- [TASK OBJECTIVE]:
Locate every line in the records below that holds the word "simple" and return each one.

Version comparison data
================

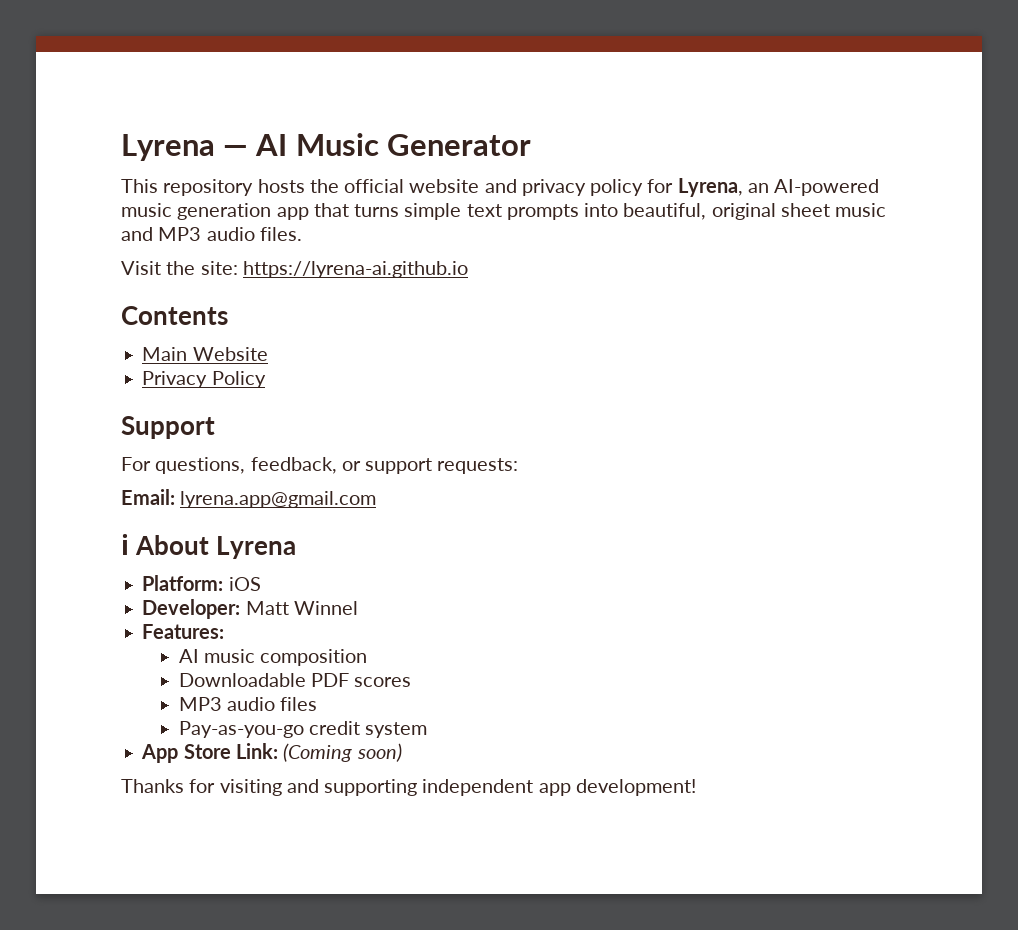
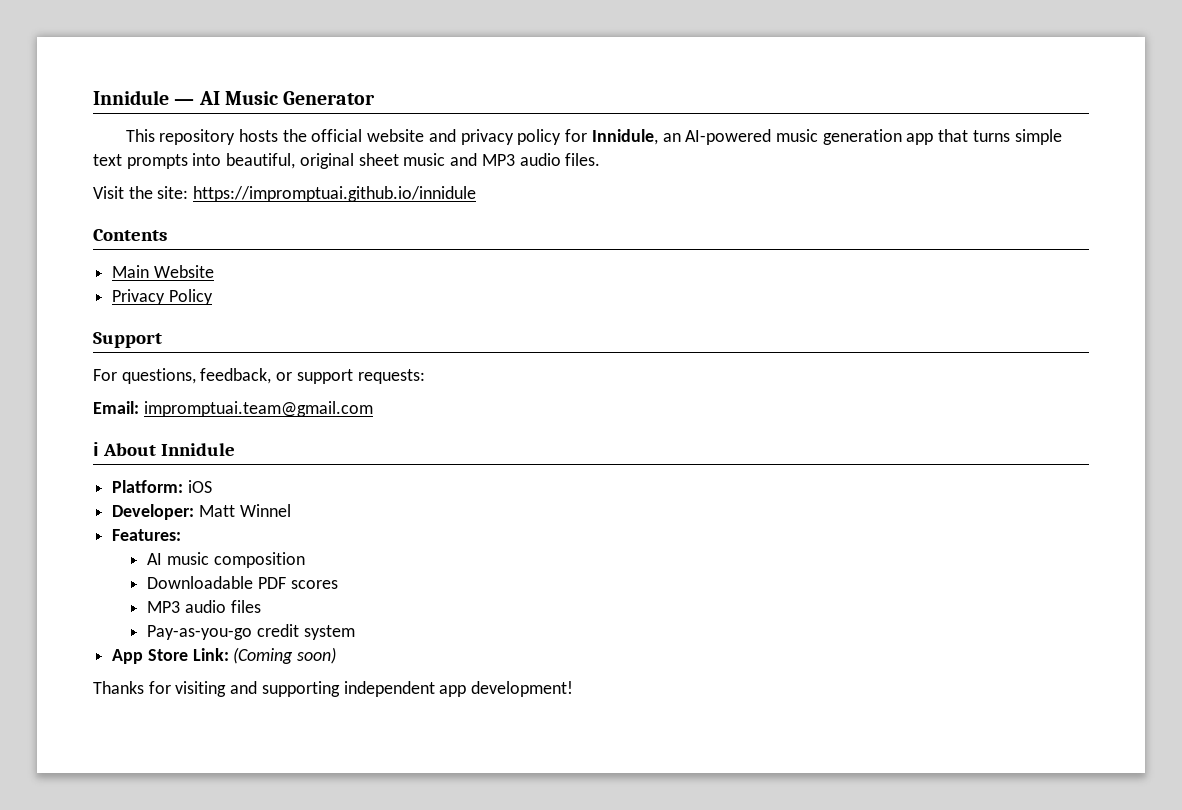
- Lyrena — AI Music Generator
+ Innidule — AI Music Generator
- This repository hosts the official website and privacy policy for Lyrena, an AI-powered music generation app that turns simple text prompts into beautiful, original sheet music and MP3 audio files.
+ This repository hosts the official website and privacy policy for Innidule, an AI-powered music generation app that turns simple text prompts into beautiful, original sheet music and MP3 audio files.
- Visit the site: https://lyrena-ai.github.io
+ Visit the site: https://impromptuai.github.io/innidule
- Email: lyrena.app@gmail.com
+ Email: impromptuai.team@gmail.com
- ℹ About Lyrena
+ ℹ About Innidule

================

- [EXPECTED ANSWER]:
- This repository hosts the official website and privacy policy for Lyrena, an AI-powered music generation app that turns simple text prompts into beautiful, original sheet music and MP3 audio files.
+ This repository hosts the official website and privacy policy for Innidule, an AI-powered music generation app that turns simple text prompts into beautiful, original sheet music and MP3 audio files.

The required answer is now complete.